The effects of war are not exclusive to the damages of lands and infrastructures, the soldiers who lost their lives, and those who survived who maybe lost a limb or an eye. Some of the impacts cannot be easily seen by our naked eyes, like the psychological damage and trauma that the servicemen experienced in the war field. The horrors of what happened in the war could still haunt them, long even after it is over. In fact, a study conducted by Psychiatric Clinics of North America suggests that about 10% of WWII soldiers had PTSD at some point, affecting the veterans and their families. However, since PTSD was not recognized as an official disorder, it was hard to determine its prevalence. It was even more challenging during WWI when soldiers suffering from PTSD that was at that time called Shell Shock were hugely misunderstood.

PTSD

The National Institute of Mental Health defines Post-Traumatic Stress Disorder as “a disorder that develops in some people who have experienced a shocking, scary, or dangerous event… People who have PTSD may feel stressed or frightened, even when they are not in danger.” Furthermore, they listed its common symptoms:

To be diagnosed with PTSD, an adult must have all of the following for at least one month:

  • At least one re-experiencing symptom
  • At least one avoidance symptom
  • At least two arousal and reactivity symptoms
  • At least two cognition and mood symptoms

Some factors that increase the risk for PTSD include:

  • Living through dangerous events and traumas
  • Getting hurt
  • Seeing another person hurt or seeing a dead body
  • Childhood trauma
  • Feeling horror, helplessness, or extreme fear
  • Having little or no social support after the event
  • Dealing with extra stress after the event, such as loss of a loved one, pain and injury, or loss of a job or home
  • Having a history of mental illness or substance abuse

Although it has always existed, the disorder was only recognized within the past forty-two years in 1980. Before that, it was known as soldier’s heart, irritable heart, combat stress reaction, battle fatigue, or shell shock.

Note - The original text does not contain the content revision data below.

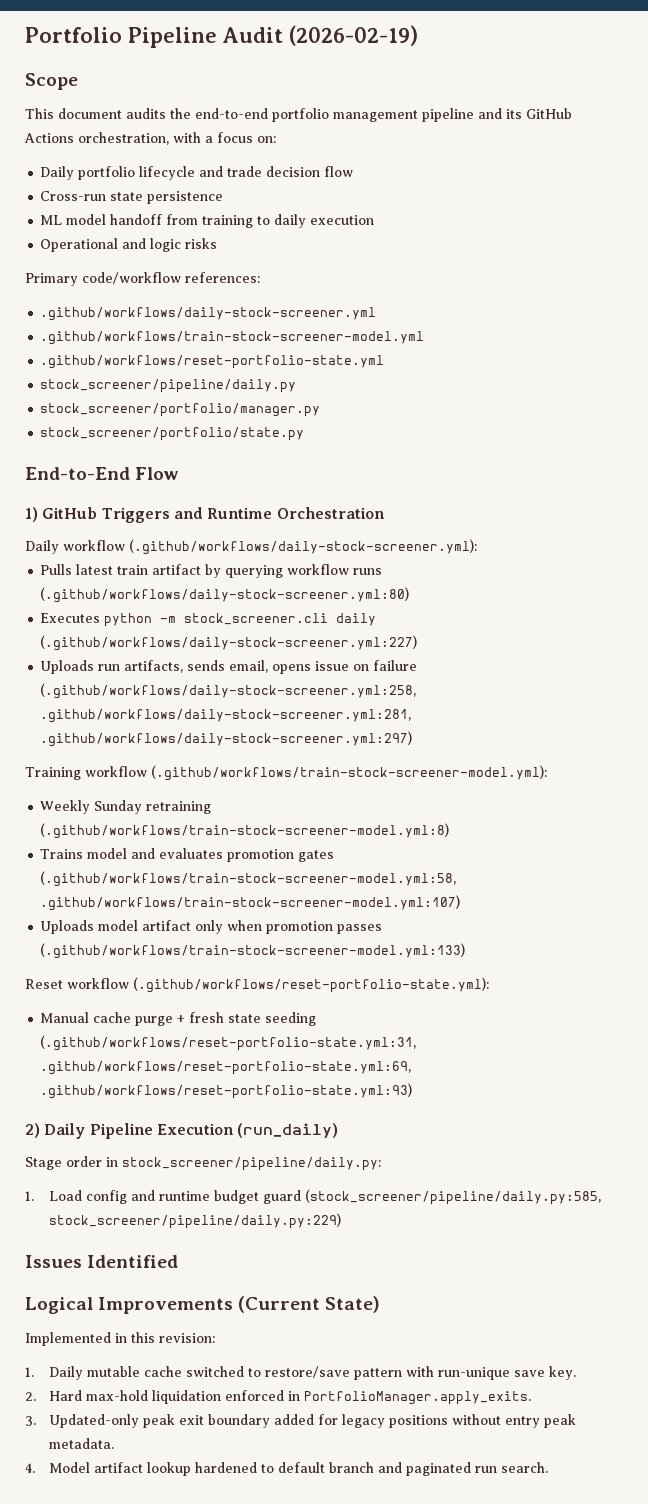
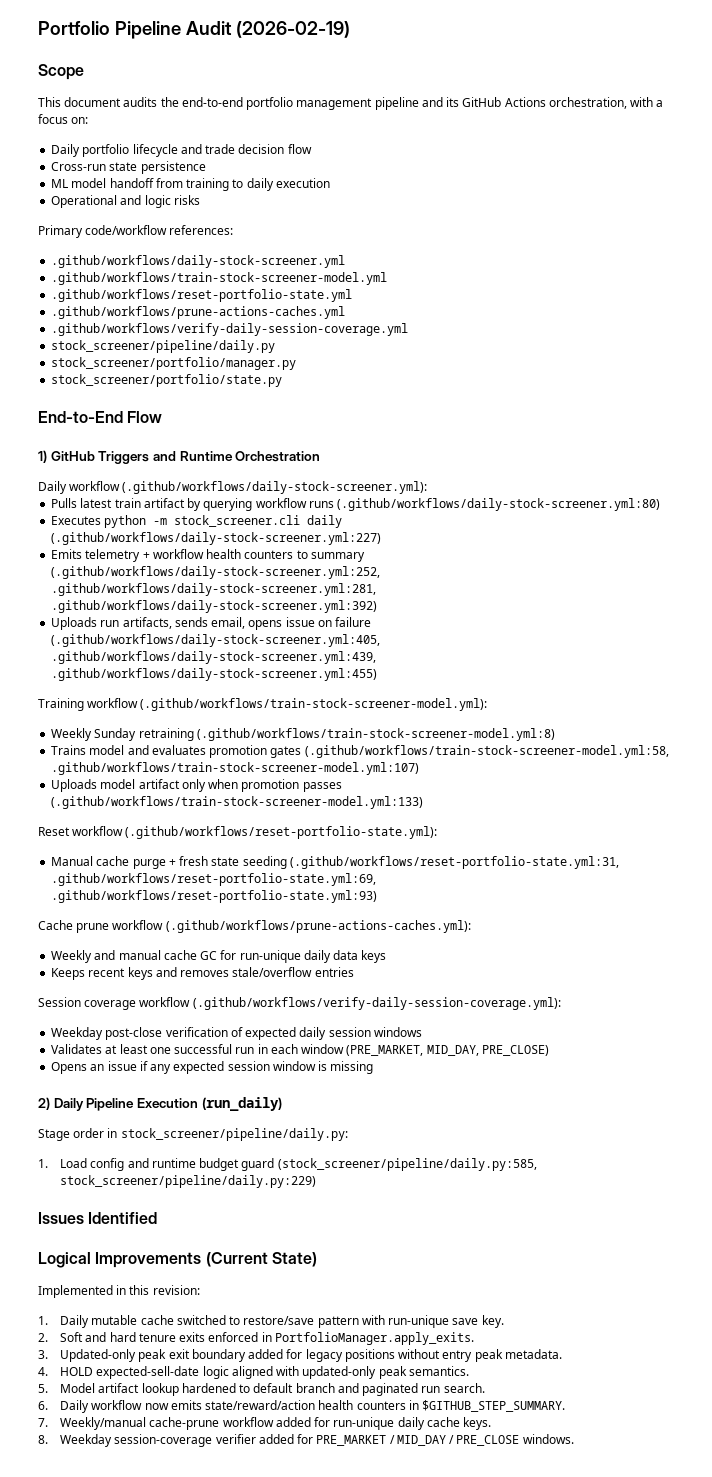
+ .github/workflows/prune-actions-caches.yml
+ .github/workflows/verify-daily-session-coverage.yml
+ Emits telemetry + workflow health counters to summary (.github/workflows/daily-stock-screener.yml:252, .github/workflows/daily-stock-screener.yml:281, .github/workflows/daily-stock-screener.yml:392)
- Uploads run artifacts, sends email, opens issue on failure (.github/workflows/daily-stock-screener.yml:258, .github/workflows/daily-stock-screener.yml:281, .github/workflows/daily-stock-screener.yml:297)
+ Uploads run artifacts, sends email, opens issue on failure (.github/workflows/daily-stock-screener.yml:405, .github/workflows/daily-stock-screener.yml:439, .github/workflows/daily-stock-screener.yml:455)
+ Cache prune workflow (.github/workflows/prune-actions-caches.yml):
+ Weekly and manual cache GC for run-unique daily data keys
+ Keeps recent keys and removes stale/overflow entries
+ Session coverage workflow (.github/workflows/verify-daily-session-coverage.yml):
+ Weekday post-close verification of expected daily session windows
+ Validates at least one successful run in each window (PRE_MARKET, MID_DAY, PRE_CLOSE)
+ Opens an issue if any expected session window is missing
- 2. Hard max-hold liquidation enforced in PortfolioManager.apply_exits.
+ 2. Soft and hard tenure exits enforced in PortfolioManager.apply_exits.
- 4. Model artifact lookup hardened to default branch and paginated run search.
+ 4. HOLD expected-sell-date logic aligned with updated-only peak semantics.
+ 5. Model artifact lookup hardened to default branch and paginated run search.
+ 6. Daily workflow now emits state/reward/action health counters in $GITHUB_STEP_SUMMARY.
+ 7. Weekly/manual cache-prune workflow added for run-unique daily cache keys.
+ 8. Weekday session-coverage verifier added for PRE_MARKET / MID_DAY / PRE_CLOSE windows.

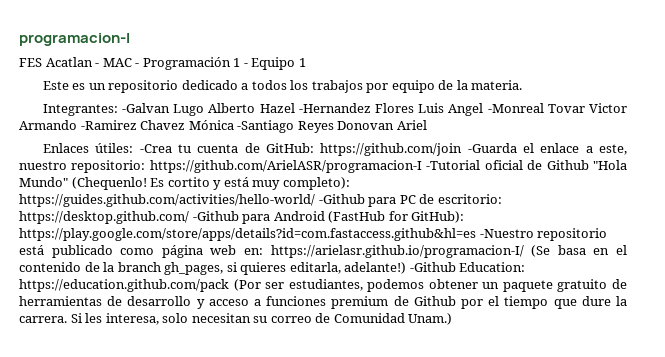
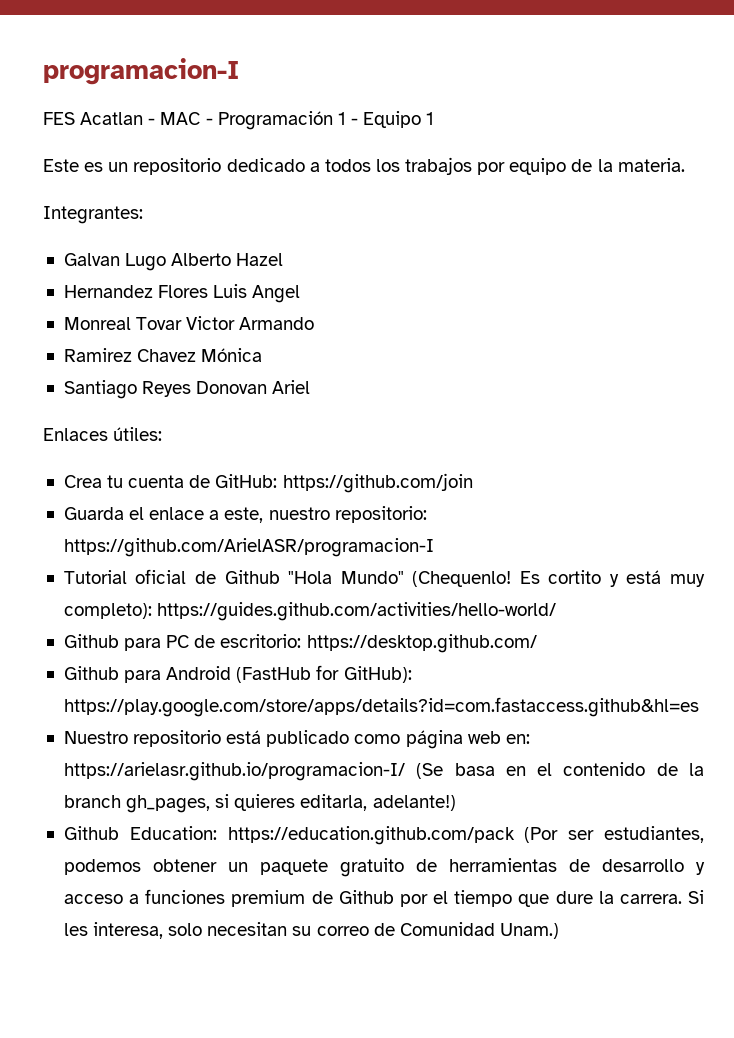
- Integrantes: -Galvan Lugo Alberto Hazel -Hernandez Flores Luis Angel -Monreal Tovar Victor Armando -Ramirez Chavez Mónica -Santiago Reyes Donovan Ariel
+ Integrantes:
+ Galvan Lugo Alberto Hazel
+ Hernandez Flores Luis Angel
+ Monreal Tovar Victor Armando
+ Ramirez Chavez Mónica
+ Santiago Reyes Donovan Ariel
- Enlaces útiles: -Crea tu cuenta de GitHub: https://github.com/join -Guarda el enlace a este, nuestro repositorio: https://github.com/ArielASR/programacion-I -Tutorial oficial de Github "Hola Mundo" (Chequenlo!
+ Enlaces útiles:
+ Crea tu cuenta de GitHub: https://github.com/join
+ Guarda el enlace a este, nuestro repositorio: https://github.com/ArielASR/programacion-I
+ Tutorial oficial de Github "Hola Mundo" (Chequenlo!
- https://guides.github.com/activities/hello-world/ -Github para PC de escritorio:
+ https://guides.github.com/activities/hello-world/
+ Github para PC de escritorio:
- https://desktop.github.com/ -Github para Android (FastHub for GitHub):
+ https://desktop.github.com/
+ Github para Android (FastHub for GitHub):
- https://play.google.com/store/apps/details?id=com.fastaccess.github&hl=es -Nuestro repositorio está publicado como página web en:
+ https://play.google.com/store/apps/details?id=com.fastaccess.github&hl=es
+ Nuestro repositorio está publicado como página web en:
- https://arielasr.github.io/programacion-I/ (Se basa en el contenido de la branch gh_pages, si quieres editarla, adelante!) -Github Education:
+ https://arielasr.github.io/programacion-I/ (Se basa en el contenido de la branch gh_pages, si quieres editarla, adelante!)
+ Github Education:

Baffling The Medical Community

Effects of shell shock on Private Sheehan (left) at the first aid station in Courboin, France. (National Museum of Health and MedicineCC BY 2.0, via Wikimedia Commons)

Many young men were sent to the trenches of World War I, and 20,000 of them who were lucky enough to return home suffered from shell shock, while some thousands more experienced the disorder while in the service. They would return from war blind, deaf, mute, or paralyzed; the doctors were baffled as they couldn’t find any physical damage that could’ve caused the symptoms, with 80% of them unable to return to the military service.

It was Medical Officer Charles Myers who coined the term “shell shock” in 1917, initially thought to be a result of their exposure to the shell explosions. The theory was that they were suffering from some sort of physical injury to the nerves after being exposed to the heavy bombardment. This was proven wrong as others who were not sent in the front lines also showed the same symptoms— hysteria and/or anxiety, paralysis, blindness and/or deafness, limping or contracting muscles, nightmares that result in insomnia, palpitations, depression, disorientation, loss of appetite.

In one incident, Myers had to treat a 20-year-old soldier who got entangled in some barbed wire and was bombarded by half a dozen shells of the German artillery. When he rejoined the troops, he seemed not to be able to see, started shivering and sweating, and could not empty his bladder or bowels. Thus, the medical community was convinced that the war was creating illnesses that didn’t exist before. In 1915, there weren’t enough hospital beds for soldiers suffering from shell shock, and by 1916, 40% of the casualties had the condition. Eighty thousand cases were passed through the British Army medical facilities at the end of the war.